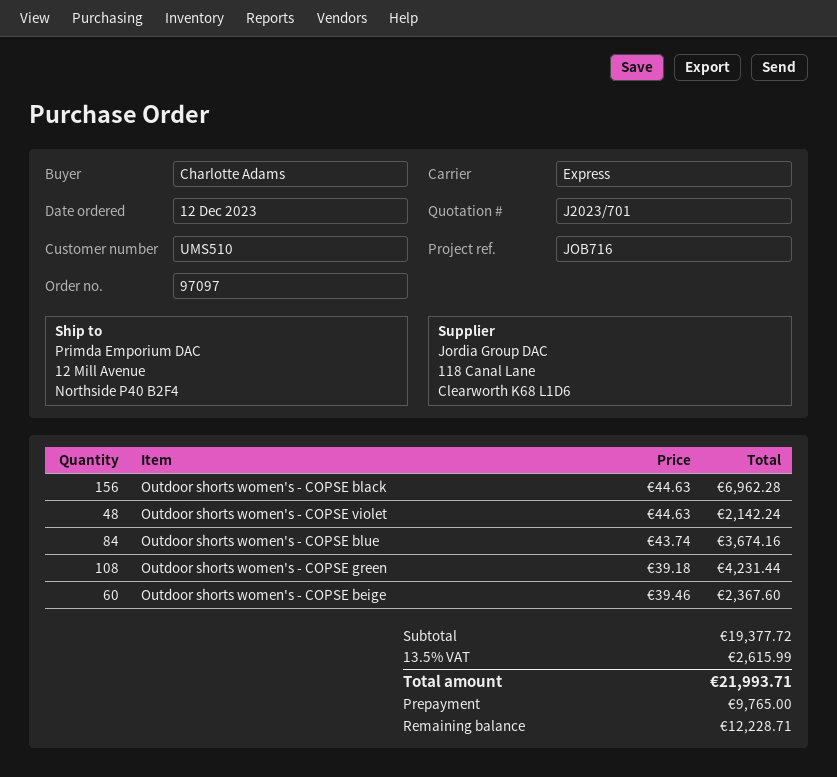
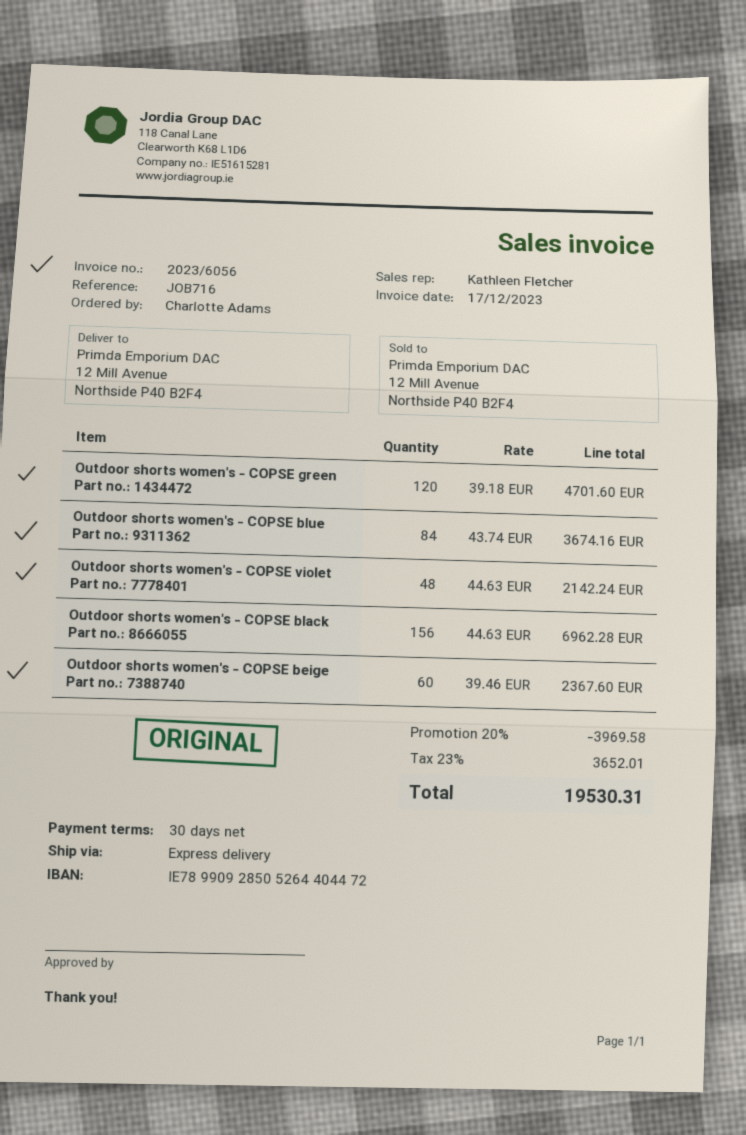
Outdoor shorts women's - COPSE green: 108 x 39.18 = 4231.44 -> 120 x 39.18 = 4701.60
discount: none -> 20% = 3969.58
tax: 13.5% = 2615.99 -> 23% = 3652.01
total: 21993.71 -> 19530.31

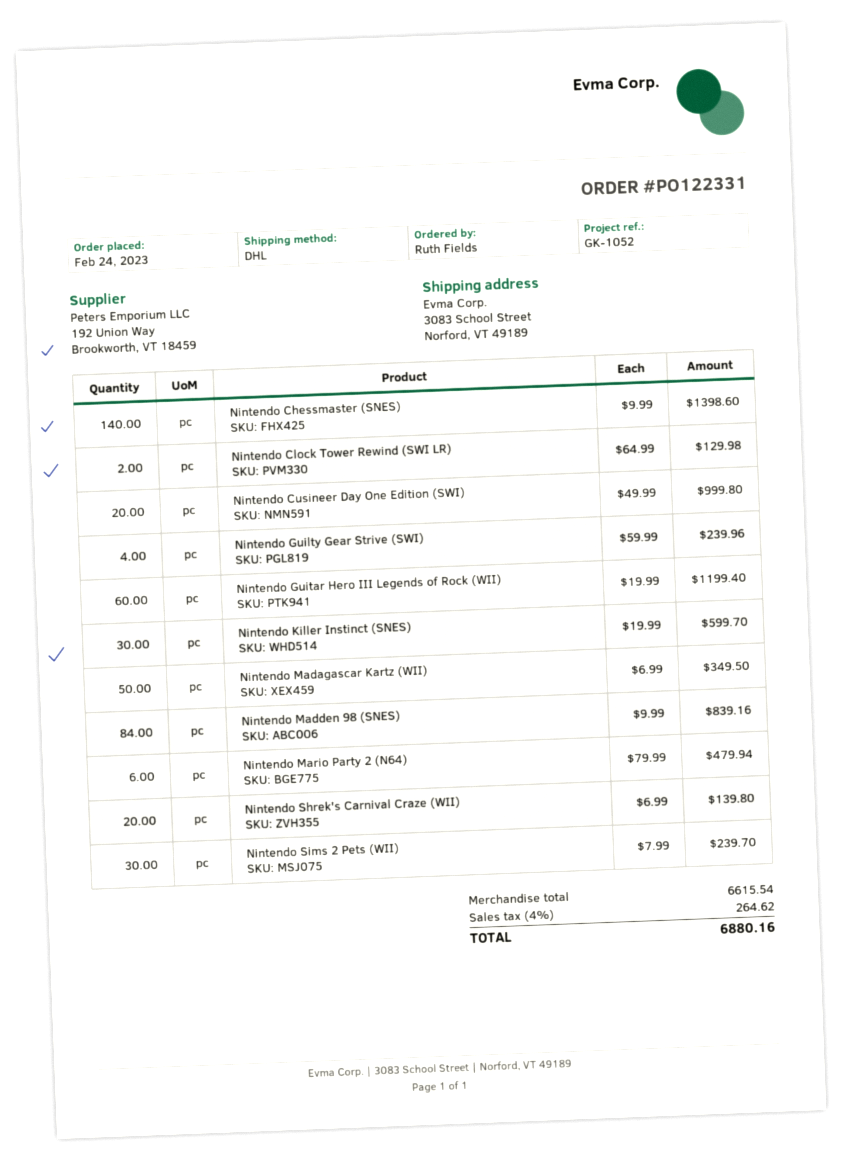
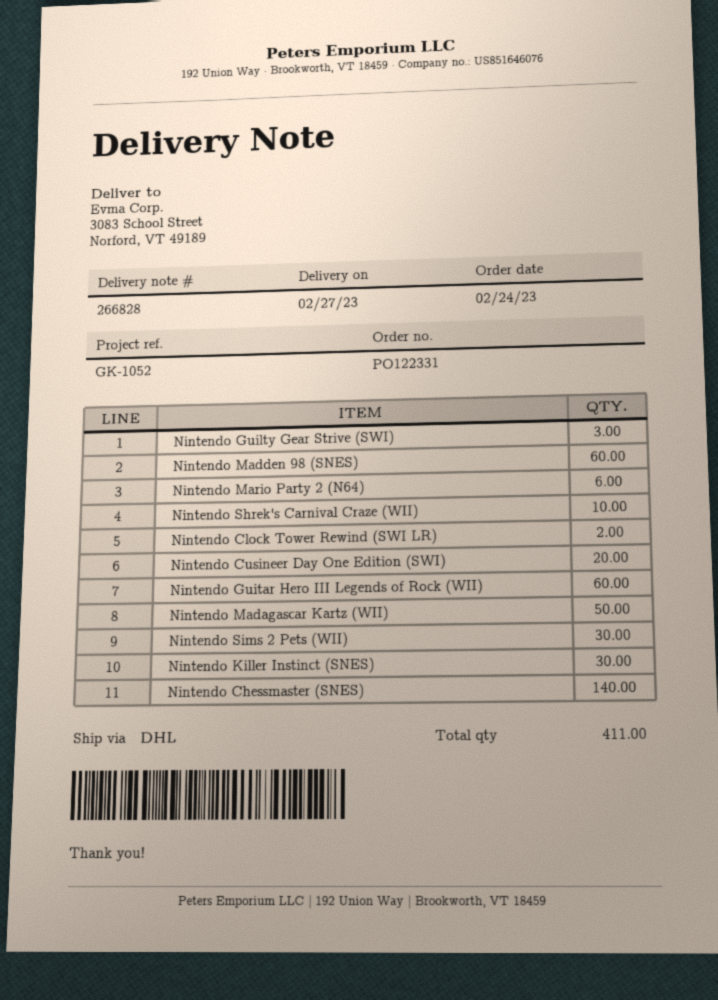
Nintendo Guilty Gear Strive (SWI): 4 -> 3
Nintendo Madden 98 (SNES): 84 -> 60
Nintendo Shrek's Carnival Craze (WII): 20 -> 10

--------------------

In the records above, find the line containing "Nintendo Guilty Gear Strive (SWI): 4 -> 3" and output every line from the first through that one, exactly, omitting pictures.

TASK ANSWER =
Outdoor shorts women's - COPSE green: 108 x 39.18 = 4231.44 -> 120 x 39.18 = 4701.60
discount: none -> 20% = 3969.58
tax: 13.5% = 2615.99 -> 23% = 3652.01
total: 21993.71 -> 19530.31

Nintendo Guilty Gear Strive (SWI): 4 -> 3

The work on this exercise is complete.